L’agence d’insertion peut conclure avec les bénéficiaires du revenu minimum d’insertion des contrats d’insertion par l’activité. Ces contrats sont régis par les l’articles L. 322-4-7, L. 322-4-8 et L. 322-4-10 à L. 322-4-14 du code du travail.

Les titulaires de contrats d’insertion par l’activité sont affectés à l’exécution des tâches d’utilité sociale prévues à l’article L. 522-1. Ces tâches sont assurées par l’agence elle-même ou par les personnes ou organismes mentionnés au premier alinéa de l’article L. 322-4-7 du code du travail.

L’organisation du temps de travail des bénéficiaires doit permettre à ceux-ci de pouvoir suivre une formation.

Les organismes payeurs mentionnés à l’article L. 262-30 transmettent à l’agence d’insertion la liste des bénéficiaires de l’allocation du revenu minimum d’insertion ainsi que les informations nécessaires à l’élaboration du contrat d’insertion par l’activité.

Lorsqu’elles sont conservées sur support informatique, les informations mentionnées à l’alinéa précédent sont transmises dans les conditions prévues au chapitre IV de la loi n° 78-17 du 6 janvier 1978 relative à l’informatique, aux fichiers et aux libertés.

Article L522-9

L’agence reçoit la contribution du département au financement des actions d’insertion mentionnée à l’article L. 522-15.

Pendant une durée d’un an à compter de la date d’entrée en vigueur de la loi n° 2003-1200 du 18 décembre 2003 portant décentralisation en matière de revenu minimum d’insertion et créant un revenu minimum d’activité, un volume de crédits au moins égal à 16,25 % des sommes versées au cours de l’exercice précédent au titre de l’allocation de revenu minimum d’insertion doit être consacré à l’insertion des bénéficiaires de cette allocation et à l’accompagnement des bénéficiaires du contrat insertion-revenu minimum d’activité.

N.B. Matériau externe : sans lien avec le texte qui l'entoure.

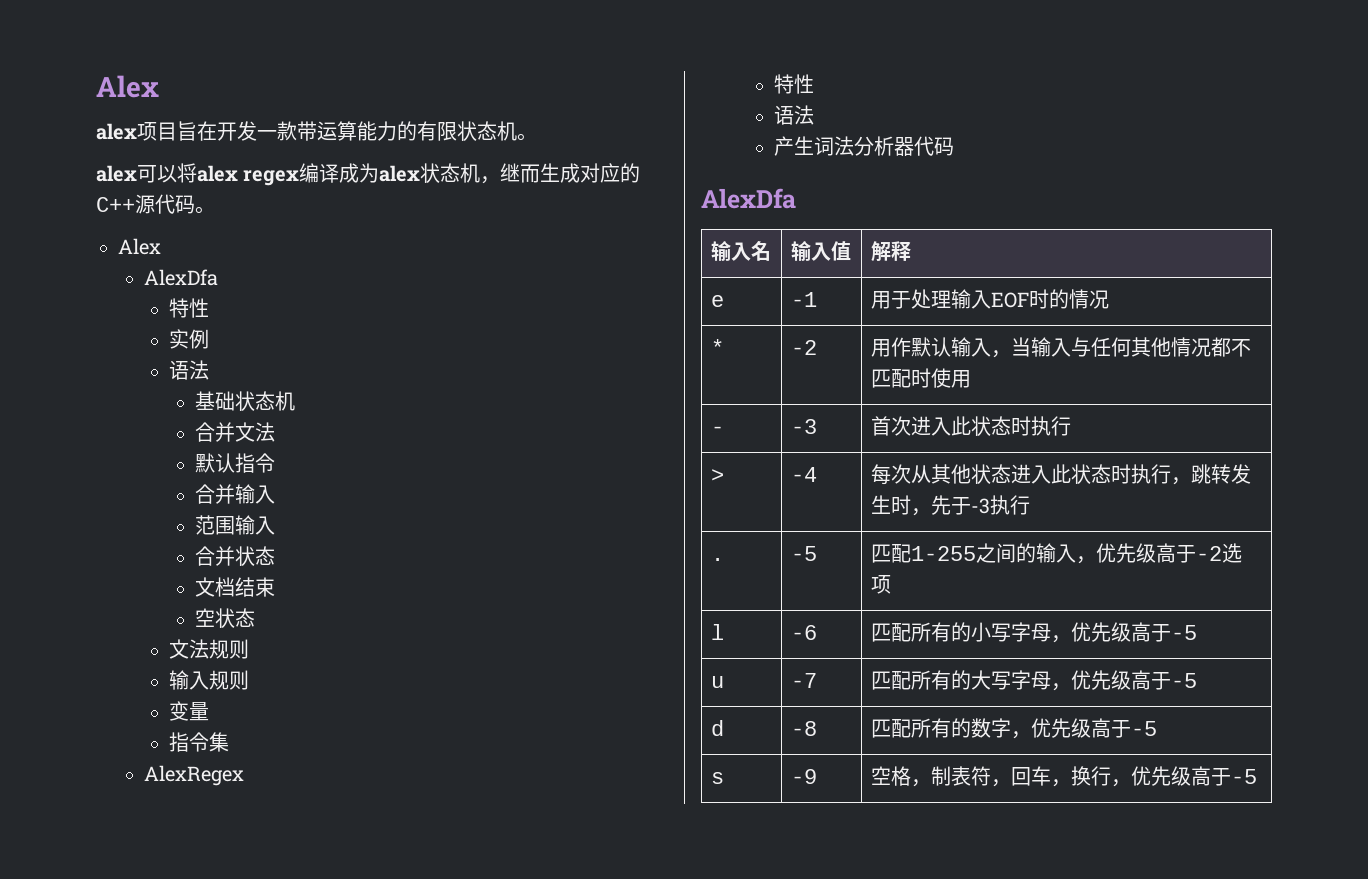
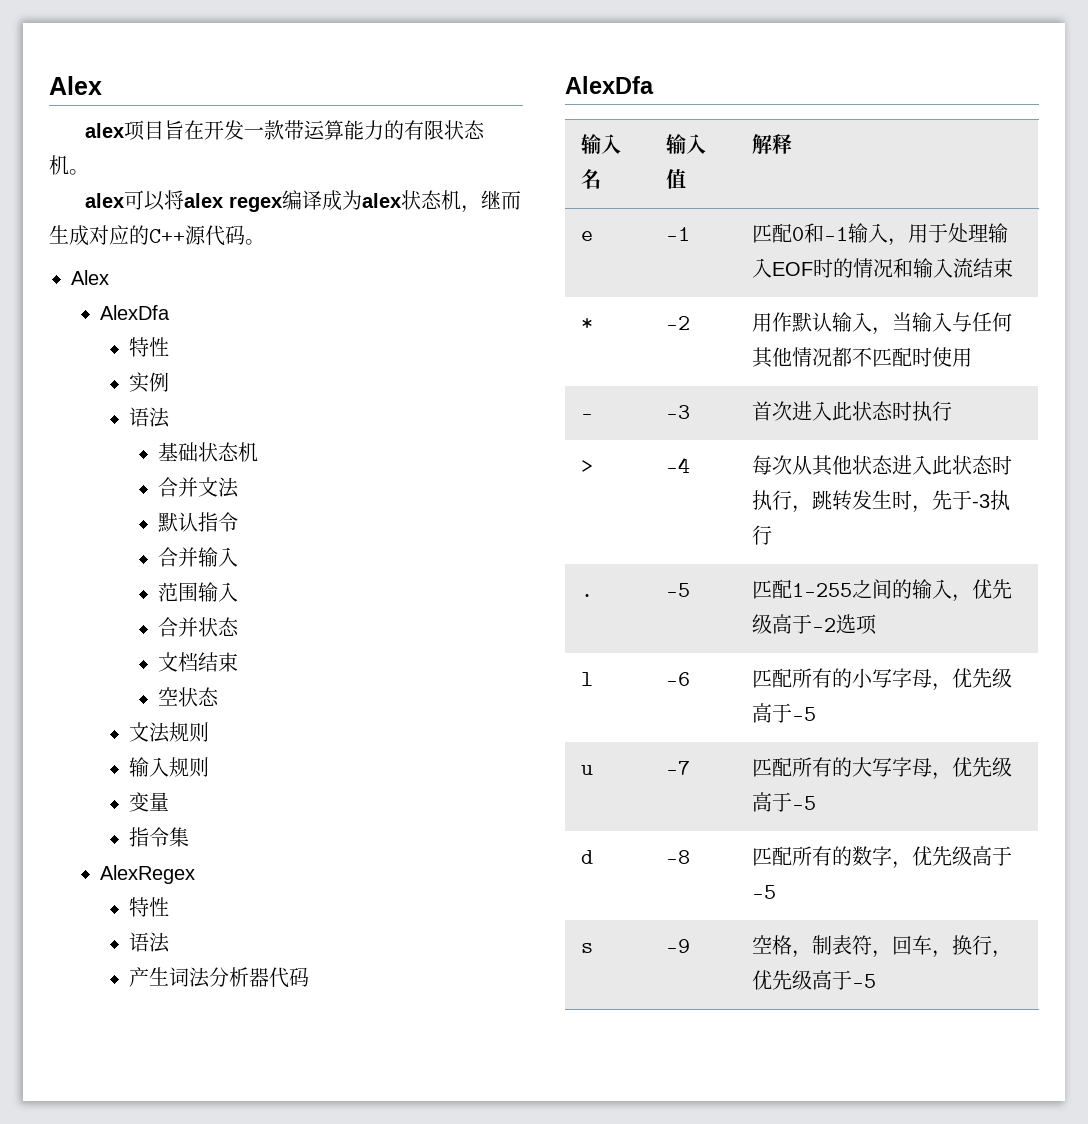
- e | -1 | 用于处理输入EOF时的情况
+ e | -1 | 匹配0和-1输入，用于处理输入EOF时的情况和输入流结束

Les ressources de chaque agence comprennent également la participation financière de l’Etat aux contrats d’insertion par l’activité, déterminée dans des conditions définies par voie réglementaire ainsi que celle des collectivités, personnes ou organismes mentionnés au premier alinéa du I de l’article L. 322-4-7 du code du travail, les revenus des immeubles, les dons et legs, les subventions et toutes les ressources autorisées par la loi et les règlements en vigueur.

Article L522-18

Pour l’application des articles L. 322-4-10, L. 322-4-11, L. 322-4-12, L. 322-4-15-1, L. 322-4-15-4, L. 322-4-15-5, L. 322-4-15-6, L. 322-4-15-8 et L. 322-4-15-9 du code du travail, les attributions du département sont exercées, dans les départements d’outre-mer, par l’agence d’insertion, pour les contrats conclus avec les bénéficiaires du revenu minimum d’insertion ou le cas échéant avec les autres bénéficiaires, si elle en est chargée par convention.

L’agence d’insertion reçoit du département les crédits nécessaires à la mise en oeuvre de ces attributions, selon une convention qui détermine leur montant et les modalités de leur versement à l’établissement.